Her fellow rancher Ray Page was idling in a Ford pickup as the cattle ambled by. Just a few minutes earlier, Page had told a pair of visitors that “the wild horse is more like a stray dog or a stray cat,” saying, “they contribute nothing to our food supply, and they damage the range if there’s too many of them.”

[...]

“It depends on your perspective,” Page said. “I’d rather be a wild horse than a tame one.”

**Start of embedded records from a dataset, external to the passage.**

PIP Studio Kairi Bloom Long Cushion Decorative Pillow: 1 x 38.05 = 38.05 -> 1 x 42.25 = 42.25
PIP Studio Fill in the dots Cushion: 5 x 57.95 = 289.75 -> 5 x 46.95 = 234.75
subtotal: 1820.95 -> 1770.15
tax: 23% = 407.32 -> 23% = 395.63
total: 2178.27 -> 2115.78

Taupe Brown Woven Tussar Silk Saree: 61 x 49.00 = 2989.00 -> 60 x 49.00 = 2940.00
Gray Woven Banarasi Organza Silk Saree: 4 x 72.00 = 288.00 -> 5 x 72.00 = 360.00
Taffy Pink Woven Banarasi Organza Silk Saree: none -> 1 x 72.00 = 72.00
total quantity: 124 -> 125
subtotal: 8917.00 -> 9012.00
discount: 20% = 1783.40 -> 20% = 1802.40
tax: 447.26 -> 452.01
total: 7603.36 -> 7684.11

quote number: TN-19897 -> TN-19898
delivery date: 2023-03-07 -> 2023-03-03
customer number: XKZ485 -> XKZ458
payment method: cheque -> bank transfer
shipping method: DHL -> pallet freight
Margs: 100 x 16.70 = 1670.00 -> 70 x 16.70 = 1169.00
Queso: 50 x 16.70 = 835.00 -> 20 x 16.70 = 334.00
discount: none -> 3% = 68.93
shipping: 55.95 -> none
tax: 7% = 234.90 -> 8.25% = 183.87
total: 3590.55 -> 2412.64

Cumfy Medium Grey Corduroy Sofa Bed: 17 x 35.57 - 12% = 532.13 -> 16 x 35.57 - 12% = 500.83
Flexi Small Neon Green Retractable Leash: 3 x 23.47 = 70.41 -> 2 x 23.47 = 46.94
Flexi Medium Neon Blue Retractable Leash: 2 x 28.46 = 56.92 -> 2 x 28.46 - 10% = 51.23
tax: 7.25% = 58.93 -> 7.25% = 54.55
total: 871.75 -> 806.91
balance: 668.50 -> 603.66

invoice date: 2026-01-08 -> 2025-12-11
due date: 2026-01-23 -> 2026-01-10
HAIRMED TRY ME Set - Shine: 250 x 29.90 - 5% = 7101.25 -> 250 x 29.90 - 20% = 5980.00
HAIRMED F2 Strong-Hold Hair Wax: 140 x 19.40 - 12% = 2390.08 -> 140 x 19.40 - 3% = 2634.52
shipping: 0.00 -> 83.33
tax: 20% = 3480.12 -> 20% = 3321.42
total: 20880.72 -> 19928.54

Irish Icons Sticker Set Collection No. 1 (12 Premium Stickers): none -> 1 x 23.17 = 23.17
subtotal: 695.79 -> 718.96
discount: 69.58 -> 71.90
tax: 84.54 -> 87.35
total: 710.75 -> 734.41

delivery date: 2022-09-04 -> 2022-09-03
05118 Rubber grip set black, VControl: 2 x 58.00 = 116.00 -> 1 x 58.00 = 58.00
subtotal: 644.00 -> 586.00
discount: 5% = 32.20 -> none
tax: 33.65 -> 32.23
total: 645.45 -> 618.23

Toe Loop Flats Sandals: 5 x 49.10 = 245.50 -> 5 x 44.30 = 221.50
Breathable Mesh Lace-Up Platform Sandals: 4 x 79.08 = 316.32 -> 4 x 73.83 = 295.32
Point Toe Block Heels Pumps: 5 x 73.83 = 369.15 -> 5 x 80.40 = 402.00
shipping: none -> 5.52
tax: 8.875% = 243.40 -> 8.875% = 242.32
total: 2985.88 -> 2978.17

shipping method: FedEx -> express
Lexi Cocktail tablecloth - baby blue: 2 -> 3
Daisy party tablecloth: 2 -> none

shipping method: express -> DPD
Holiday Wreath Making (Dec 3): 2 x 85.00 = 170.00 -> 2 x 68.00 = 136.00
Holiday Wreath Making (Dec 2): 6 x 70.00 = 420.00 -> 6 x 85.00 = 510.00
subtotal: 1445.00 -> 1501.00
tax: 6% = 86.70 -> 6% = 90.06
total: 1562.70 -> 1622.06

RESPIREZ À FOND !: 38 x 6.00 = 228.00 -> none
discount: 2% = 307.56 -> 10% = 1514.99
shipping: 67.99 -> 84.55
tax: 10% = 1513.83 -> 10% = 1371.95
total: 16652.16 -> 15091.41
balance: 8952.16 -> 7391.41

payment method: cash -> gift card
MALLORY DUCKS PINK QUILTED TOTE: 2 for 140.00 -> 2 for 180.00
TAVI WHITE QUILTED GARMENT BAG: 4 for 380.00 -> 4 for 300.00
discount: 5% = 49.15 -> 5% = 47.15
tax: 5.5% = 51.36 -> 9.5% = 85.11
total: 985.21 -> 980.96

Back in 2005, as well, CBS News reported a remarkable use for the horses in helping rehabilitate troubled youths. The Mustang Project, run through Assurance Home in New Mexico, had abused and otherwise misguided young people working to help tame the horses, which would later be used as therapeutic horses.

The Atlantic recently reported that NYU's Environmental Law Journal and its Environmental Studies Program hosted a forum -- Managed to Extinction? --  to commemorate the 40th anniversary of the law. From The Atlantic's report, it was essentially a one-sided discussion of the "shell" that the Wild Horse Act has become of what it once was. The Atlantic reports that the BLM was invited to balance out the panel but declined because they "thought the session would be a two-hour diatribe against its policies and practices." The group concluded that more dialogue should happen about how best to manage and protect the mustang population.